Tidak masalah jika dia harus melindungi Luke, bahkan jika dia harus mati sekalipun, asalkan dia tahu dia akan mendapatkan pembalasan yang pantas.
"Apa yang kau tanyakan sampai kau pingsan seperti itu?" tanya Luke, khawatir.
"Sudah kubilang aku bertanya tentangmu."
"Tentang apa?"
"Tentang kutukanmu." Freya menyentuh kutukan itu sekali lagi, memikirkan bagaimana Silas di masa lalu yang sangat membenci kutukan itu. Luke pasti merasakan hal yang sama.
Sulit untuk membedakan Luke dan Silas sekarang. Tapi itu tidak masalah, dia mendorong ingatan Nemesis tentang Silas ke belakang kepalanya. Sekarang, dia hanya harus fokus kepada Luke.
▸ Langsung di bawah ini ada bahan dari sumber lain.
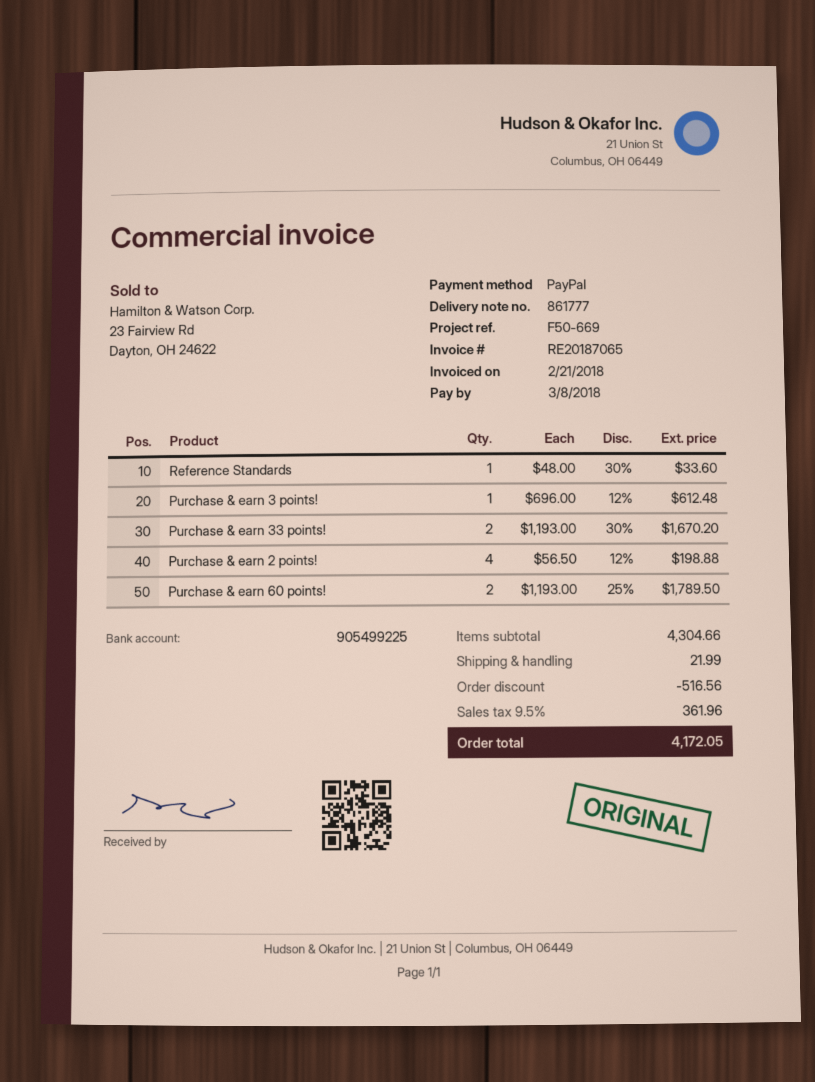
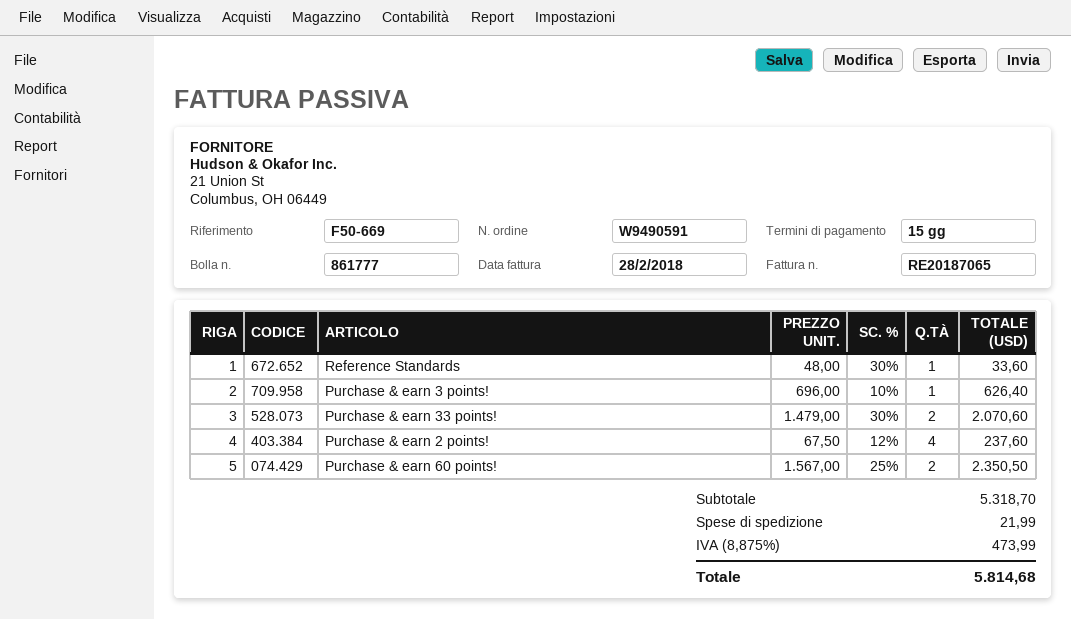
invoice date: 2018-02-21 -> 2018-02-28
Purchase & earn 3 points!: 1 x 696.00 - 12% = 612.48 -> 1 x 696.00 - 10% = 626.40
Purchase & earn 33 points!: 2 x 1193.00 - 30% = 1670.20 -> 2 x 1479.00 - 30% = 2070.60
Purchase & earn 2 points!: 4 x 56.50 - 12% = 198.88 -> 4 x 67.50 - 12% = 237.60
Purchase & earn 60 points!: 2 x 1193.00 - 25% = 1789.50 -> 2 x 1567.00 - 25% = 2350.50
subtotal: 4304.66 -> 5318.70
discount: 516.56 -> none
tax: 9.5% = 361.96 -> 8.875% = 473.99
total: 4172.05 -> 5814.68

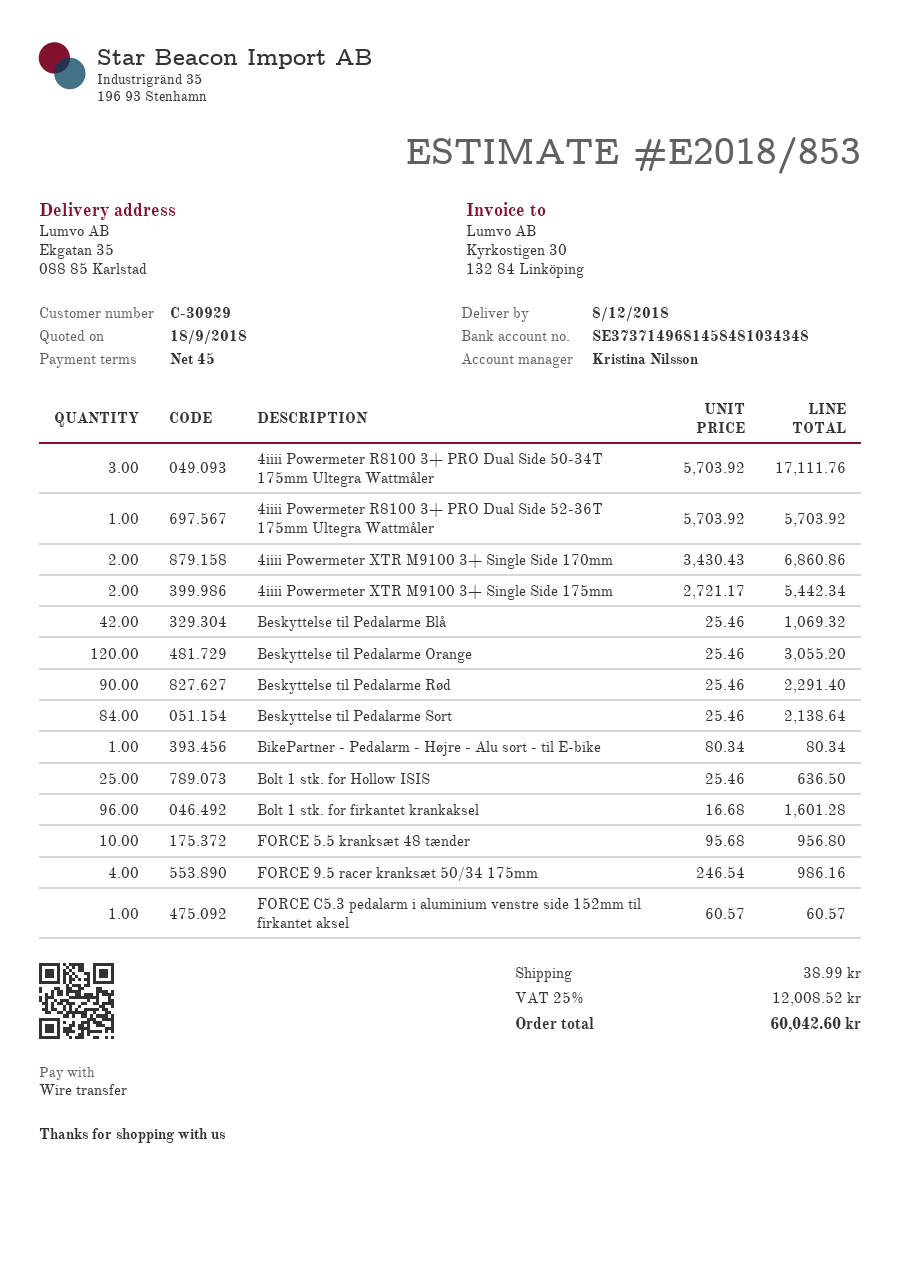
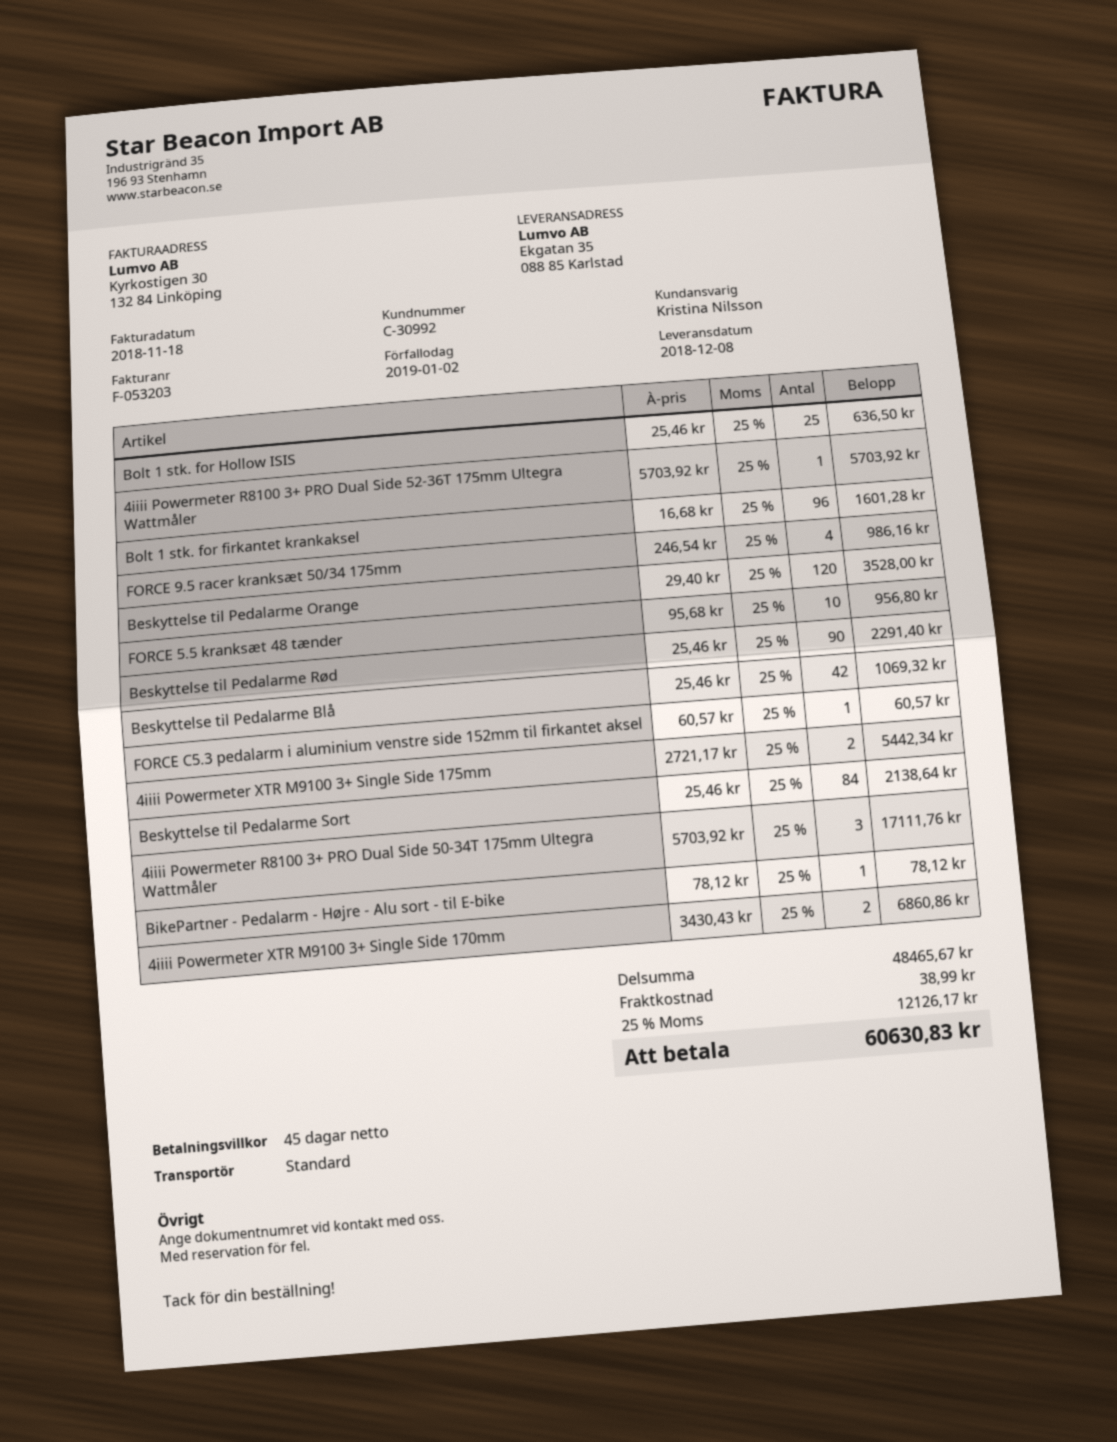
customer number: C-30929 -> C-30992
Beskyttelse til Pedalarme Orange: 120 x 25.46 = 3055.20 -> 120 x 29.40 = 3528.00
BikePartner - Pedalarm - Højre - Alu sort - til E-bike: 1 x 80.34 = 80.34 -> 1 x 78.12 = 78.12
tax: 25% = 12008.52 -> 25% = 12126.17
total: 60042.60 -> 60630.83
"Kenapa?" Lelaki itu berhenti berjalan, menatapnya dengan serius. "Bukannya kau tidak ingin membantuku menghilangkan kutukan ini?" Jika Freya tidak memiliki ingatan Nemesis, dia tidak akan menyadari bahwa itu adalah pernyataan paling menyedihkan yang pernah dikeluarkan dari mulut lelaki berambut perak ini. Tidak, Nemesis akan melakukan itu. Tugas Freya hanya untuk melindunginya saja.
"Karena ..." Apa yang harus dia gunakan sebagai alasan? Ayolah Freya, pikirkan sesuatu. Luke bukan orang bodoh, tentu saja dia menyadari bahwa ada yang aneh dengan Freya yang tiba-tiba saja peduli pada kutukannya. Peduli. Silas jatuh hati pada Nemesis karena kepedulian. "Karena aku peduli padamu."
Luke mengerjapkan matanya, rona merah muda muncul di pipinya. "Kau? Peduli padaku?"
Freya mengangguk. "Sekarang, ayo kita keluar dari hutan ini."